▸ **EXERCISE**:
Below are records; count the lines among them that include the string "Samsonite", and state only the number.

[Stored data entries]
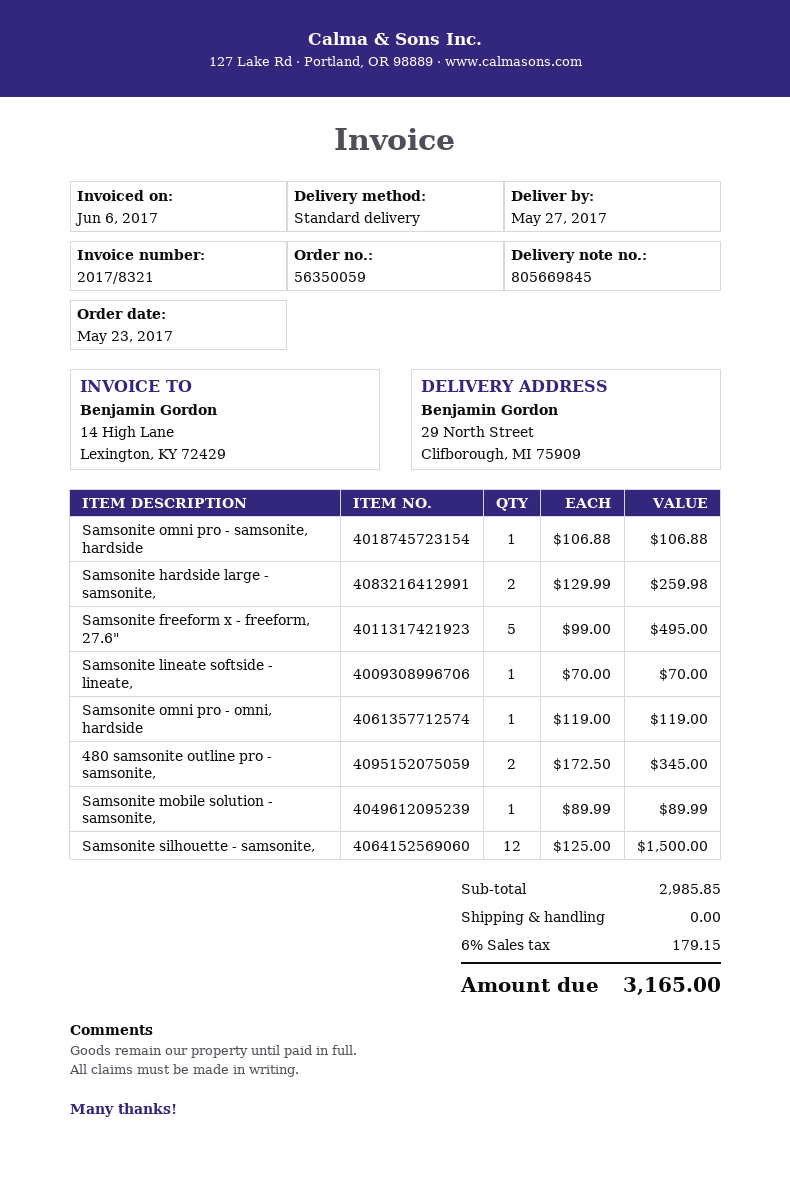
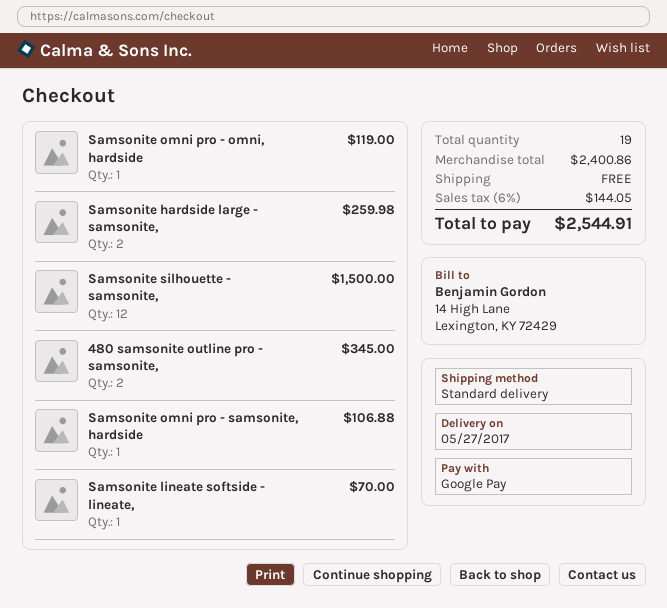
Samsonite freeform x - freeform, 27.6": 5 for 495.00 -> none
Samsonite mobile solution - samsonite,: 1 for 89.99 -> none
subtotal: 2985.85 -> 2400.86
tax: 6% = 179.15 -> 6% = 144.05
total: 3165.00 -> 2544.91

▸ **RESPONSE BOX**:
2